The guidebook provides tools, examples, and guidance to help airports manage safety risks
using the SRM process. Airport operators can use the guidebook to develop scalable SRM
processes and procedures.
The guidebook provides sections and chapters that can standalone. An airport manager need
not need absorb all contents to start using SRM. For example, Appendix B, which provides the
basics for a handbook to conduct a safety risk assessment (SRA), is effective as a standalone tool.
If theory and background behind process and tools are needed, users can easily find and extract
such material for education and training when necessary.
All readers, regardless of their knowledge of SMS and SRM, should become familiar with the
overall content and structure and then review applicable chapters more thoroughly.
This guidebook is a resource—for ideas, examples, lessons learned, methods, techniques,
templates, and tools for use at their airport—airports should not consider it as required or
prescriptive doctrine. This guidebook reflects input from various industries and can provide the
foundation for how the airport management conducts its daily business, rather than SRM being
just part of safety business.

3.1  Guidebook Organization


The guidebook has five major parts. Each part has several chapters, as shown in Figure 3-1.
Each part builds on the previous part and provides the user with information and tools necessary
to develop and set up SRM. The appendices have additional material, such as tools, templates,
and information on baseline risks, to help airports carry out SRM processes.

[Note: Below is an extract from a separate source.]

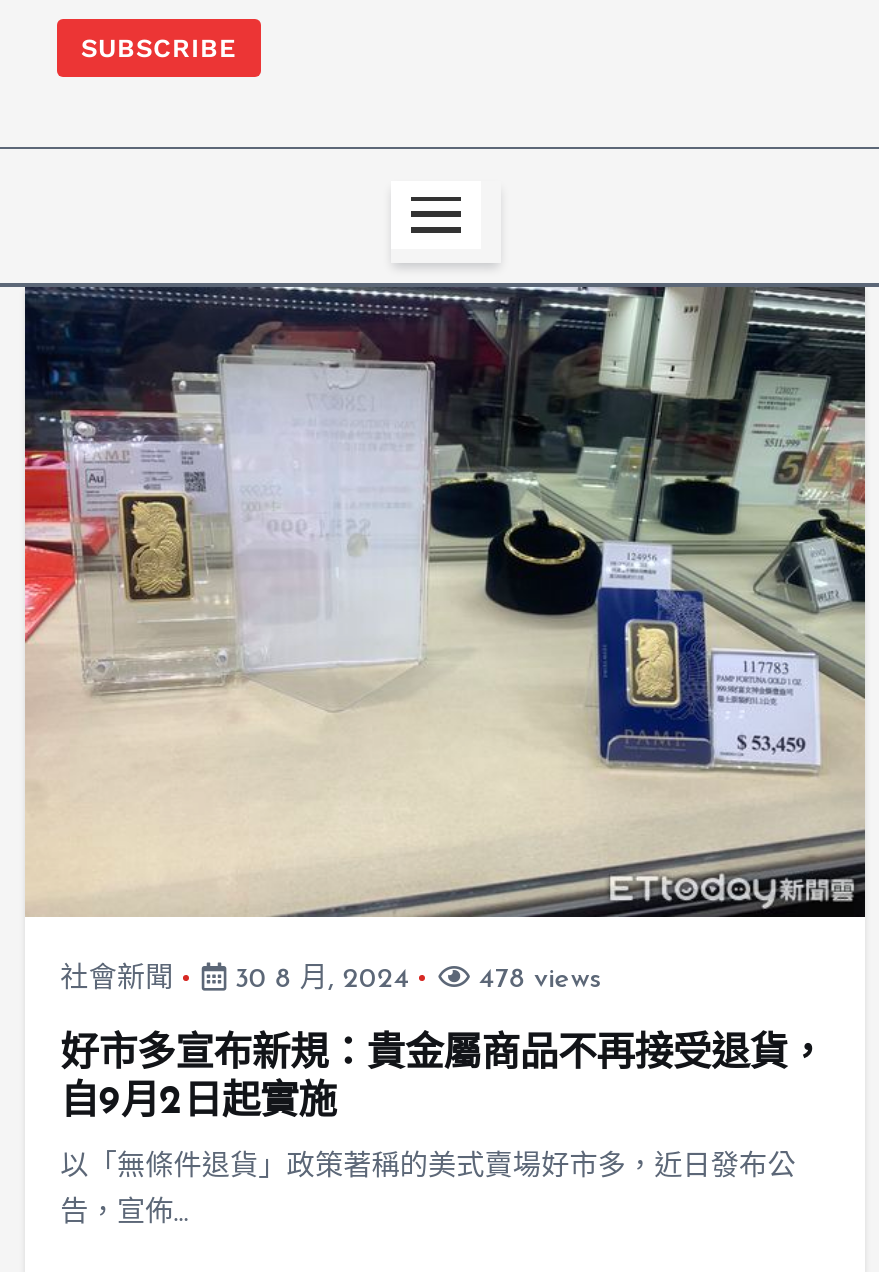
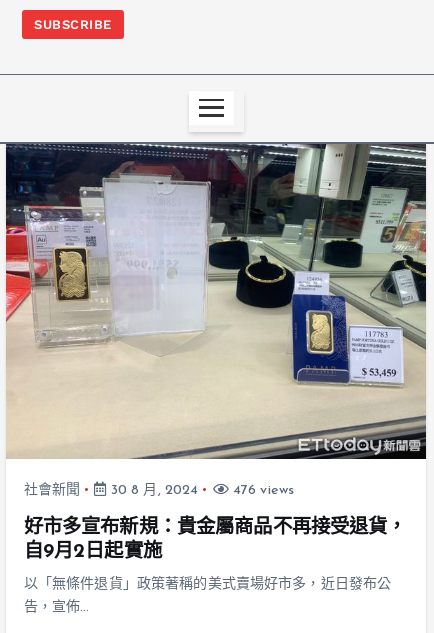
- 478 views
+ 476 views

• Part I discusses the guidebook’s structure (see Figure 3-1). Part I presents key terms and
explains how key ideas, hints, and concepts are highlighted.
• Part II presents basic SRM concepts. Part II helps the reader understand SRM, where it
fits within the airport SMS, and its relationships with other SMS components. Part II also
addresses how SRM improves airport systems and projects.
• Part III explains how to apply SRM. Part III also describes (1) how to use the five steps of the
SRM process to address hazards and identify actions to mitigate risks and (2) the continual
interaction between SRM and Safety Assurance (SA).
• Part IV presents SRM processes in the operational sense. Part IV describes how routine haz-
ards are dealt with every day and how they are documented for further analysis. When non-
routine hazards are present, such as those associated with airfield construction or special
events, Part IV helps the user recognize SRM triggers and when to gather a team to conduct
an SRA. Part IV also describes the decision and implementation processes for risk mitigations.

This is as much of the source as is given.